In 2019, Hyde issued proceedings against Mulalley in an attempt to recover approximately £8m, which includes the cost of investigating and remediating the cladding system, as well as the waking watch that was in place while the work was being carried out. 

The housing association argued that there had been breaches in the way Mulalley had installed the cladding system and that the specified cladding system did not meet the building regulations at the time of the work in the 2000s. 

In response, Mullaley accepted that there were some defects in the installation of the system, but said that Hyde decided to replace the system because of the concerns raised about combustible installation following the Grenfell Tower fire. 

The contractor therefore argued that it was not liable to pay for the work as Hyde had chosen to replace the cladding system, rather than repair the defects. 

The judge sided with Hyde, making the important finding that the cladding system did not comply with the building regulations at the time of installation. 

The judge said the latter argument regarding the specification of the cladding system “is of particular interest, since it raises for determination the question whether or not the specification of combustible [external wall insulation] rendered cladding breached fire safety standards as they existed in the early to mid-2000s, well before the Grenfell Tower fire”.

“However, like most other similar cases this case turns very much on the specific contractual provisions and the specific fire safety standards applicable to the particular product chosen as well as on the particular cases pleaded and argued and the evidence called,” the judge added.

While the court has not yet decided exactly how much Mulalley will be liable for, the judge did agree that Hyde can recover the cost of remediation work and the cost of the waking watch.

Hyde said it is confident it will recover the majority of the £8m it originally claimed for. 

The case follows the passing of the Building Safety Act, which limits the amount of money leaseholders can be charged for remediation work and puts the legal responsibility on developers and freeholders instead. 

Mr Hulme said: “Millions of people are still being affected by the cladding crisis.

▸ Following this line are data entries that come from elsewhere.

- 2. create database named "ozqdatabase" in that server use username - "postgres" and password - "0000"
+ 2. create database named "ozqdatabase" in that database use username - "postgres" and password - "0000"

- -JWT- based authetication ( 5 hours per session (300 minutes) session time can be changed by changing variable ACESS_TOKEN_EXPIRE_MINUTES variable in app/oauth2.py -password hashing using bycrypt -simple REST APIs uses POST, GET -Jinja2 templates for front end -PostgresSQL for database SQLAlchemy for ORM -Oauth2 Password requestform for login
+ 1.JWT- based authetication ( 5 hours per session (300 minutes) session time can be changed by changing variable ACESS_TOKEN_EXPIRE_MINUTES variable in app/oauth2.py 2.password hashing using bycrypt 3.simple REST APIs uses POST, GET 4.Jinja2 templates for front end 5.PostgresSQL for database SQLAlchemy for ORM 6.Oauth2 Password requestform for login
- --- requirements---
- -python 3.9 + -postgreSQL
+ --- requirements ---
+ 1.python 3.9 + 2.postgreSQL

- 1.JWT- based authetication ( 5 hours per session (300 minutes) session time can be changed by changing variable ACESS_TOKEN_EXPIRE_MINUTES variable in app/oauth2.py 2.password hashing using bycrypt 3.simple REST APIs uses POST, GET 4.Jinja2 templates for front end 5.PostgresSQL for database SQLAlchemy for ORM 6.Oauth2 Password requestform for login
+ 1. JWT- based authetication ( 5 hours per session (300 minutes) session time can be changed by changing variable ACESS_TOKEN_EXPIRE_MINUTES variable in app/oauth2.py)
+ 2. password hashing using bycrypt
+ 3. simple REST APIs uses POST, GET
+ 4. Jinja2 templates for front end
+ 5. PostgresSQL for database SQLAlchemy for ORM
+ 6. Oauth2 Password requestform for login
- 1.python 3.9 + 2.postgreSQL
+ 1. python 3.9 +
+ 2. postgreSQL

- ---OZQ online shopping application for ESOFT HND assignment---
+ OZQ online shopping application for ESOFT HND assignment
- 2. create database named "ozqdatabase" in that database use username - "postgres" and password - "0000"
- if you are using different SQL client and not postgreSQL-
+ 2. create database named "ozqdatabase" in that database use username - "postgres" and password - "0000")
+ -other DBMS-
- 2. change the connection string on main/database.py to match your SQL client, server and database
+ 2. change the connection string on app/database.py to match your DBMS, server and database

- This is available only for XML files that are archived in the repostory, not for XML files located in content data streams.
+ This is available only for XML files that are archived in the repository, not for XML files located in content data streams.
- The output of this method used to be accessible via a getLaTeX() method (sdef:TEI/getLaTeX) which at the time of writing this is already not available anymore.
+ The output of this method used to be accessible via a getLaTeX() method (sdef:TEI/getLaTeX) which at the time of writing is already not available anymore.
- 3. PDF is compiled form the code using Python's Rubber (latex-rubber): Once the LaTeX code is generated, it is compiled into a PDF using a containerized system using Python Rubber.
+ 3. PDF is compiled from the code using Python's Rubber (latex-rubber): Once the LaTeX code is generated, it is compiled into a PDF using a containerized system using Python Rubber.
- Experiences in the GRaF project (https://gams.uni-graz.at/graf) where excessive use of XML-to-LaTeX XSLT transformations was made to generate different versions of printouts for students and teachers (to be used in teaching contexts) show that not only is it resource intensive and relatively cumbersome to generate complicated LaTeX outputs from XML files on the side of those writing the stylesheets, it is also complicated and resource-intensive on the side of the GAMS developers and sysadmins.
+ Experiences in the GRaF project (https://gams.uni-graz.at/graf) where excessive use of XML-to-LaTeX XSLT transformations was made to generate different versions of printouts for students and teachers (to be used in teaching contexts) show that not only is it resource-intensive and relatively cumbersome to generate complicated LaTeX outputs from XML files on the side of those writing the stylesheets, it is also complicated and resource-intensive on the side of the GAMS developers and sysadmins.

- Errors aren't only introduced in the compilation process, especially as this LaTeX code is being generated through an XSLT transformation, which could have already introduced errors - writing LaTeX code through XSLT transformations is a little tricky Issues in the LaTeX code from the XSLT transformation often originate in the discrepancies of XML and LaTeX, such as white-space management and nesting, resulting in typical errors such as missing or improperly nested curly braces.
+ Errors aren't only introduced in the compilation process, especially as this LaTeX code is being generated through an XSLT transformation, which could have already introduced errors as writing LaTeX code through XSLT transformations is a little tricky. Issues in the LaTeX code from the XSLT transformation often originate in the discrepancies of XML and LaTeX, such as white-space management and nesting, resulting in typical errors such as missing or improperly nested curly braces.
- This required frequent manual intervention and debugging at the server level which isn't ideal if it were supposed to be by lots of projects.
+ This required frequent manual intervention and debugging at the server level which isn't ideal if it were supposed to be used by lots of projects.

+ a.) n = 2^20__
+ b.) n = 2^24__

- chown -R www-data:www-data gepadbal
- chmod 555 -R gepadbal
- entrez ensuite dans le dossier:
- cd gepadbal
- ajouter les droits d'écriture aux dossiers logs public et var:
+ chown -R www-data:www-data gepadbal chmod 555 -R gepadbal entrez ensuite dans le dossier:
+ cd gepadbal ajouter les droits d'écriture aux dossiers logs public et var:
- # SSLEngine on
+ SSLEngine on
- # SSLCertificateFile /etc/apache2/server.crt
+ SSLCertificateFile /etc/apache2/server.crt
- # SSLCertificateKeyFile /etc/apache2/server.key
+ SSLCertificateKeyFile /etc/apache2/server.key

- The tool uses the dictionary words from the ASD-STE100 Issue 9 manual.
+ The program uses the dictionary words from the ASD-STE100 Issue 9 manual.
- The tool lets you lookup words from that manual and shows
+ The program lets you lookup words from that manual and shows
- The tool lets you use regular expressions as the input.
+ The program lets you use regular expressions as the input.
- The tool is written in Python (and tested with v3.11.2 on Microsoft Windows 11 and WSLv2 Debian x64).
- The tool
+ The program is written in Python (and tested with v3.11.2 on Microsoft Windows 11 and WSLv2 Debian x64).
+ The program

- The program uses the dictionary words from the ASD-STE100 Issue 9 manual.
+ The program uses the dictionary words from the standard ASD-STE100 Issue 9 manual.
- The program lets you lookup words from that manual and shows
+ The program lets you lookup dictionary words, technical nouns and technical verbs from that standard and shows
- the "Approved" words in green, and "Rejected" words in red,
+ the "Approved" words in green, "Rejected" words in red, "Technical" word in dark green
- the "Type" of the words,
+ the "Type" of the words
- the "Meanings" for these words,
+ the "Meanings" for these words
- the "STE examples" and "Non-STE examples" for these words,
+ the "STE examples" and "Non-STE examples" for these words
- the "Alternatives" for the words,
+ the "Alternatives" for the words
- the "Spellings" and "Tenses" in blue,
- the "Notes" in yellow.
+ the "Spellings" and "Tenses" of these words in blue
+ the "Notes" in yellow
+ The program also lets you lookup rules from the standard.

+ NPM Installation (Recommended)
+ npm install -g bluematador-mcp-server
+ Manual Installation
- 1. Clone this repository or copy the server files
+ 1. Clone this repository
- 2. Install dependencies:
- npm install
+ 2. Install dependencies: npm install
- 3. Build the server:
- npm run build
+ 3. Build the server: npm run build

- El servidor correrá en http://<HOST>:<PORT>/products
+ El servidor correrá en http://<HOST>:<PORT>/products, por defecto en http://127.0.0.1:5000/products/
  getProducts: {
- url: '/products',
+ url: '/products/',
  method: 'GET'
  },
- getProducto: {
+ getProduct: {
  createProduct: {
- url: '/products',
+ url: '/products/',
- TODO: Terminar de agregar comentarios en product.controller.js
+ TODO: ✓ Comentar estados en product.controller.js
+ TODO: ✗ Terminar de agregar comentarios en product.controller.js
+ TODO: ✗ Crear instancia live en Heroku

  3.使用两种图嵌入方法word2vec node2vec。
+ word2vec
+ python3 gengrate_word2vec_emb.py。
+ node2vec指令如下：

The costs of that crisis across the UK have been for too long borne by residents, the taxpayer and by the poorest people in society who are seeing affordable housing budgets cut to cover the costs of making homes safe.

“This case is a welcome step forward in helping right the wrongs of the past, and will hopefully mean that remedial works can be commenced more swiftly and damages sought for remedial works are more likely to be settled out of court with less delay.

“As a not-for-profit housing association, we will continue to work hard to provide safe and decent homes for those who desperately need them and help tackle the housing crisis in London and the South of England.”

Mulalley has been approached for comment.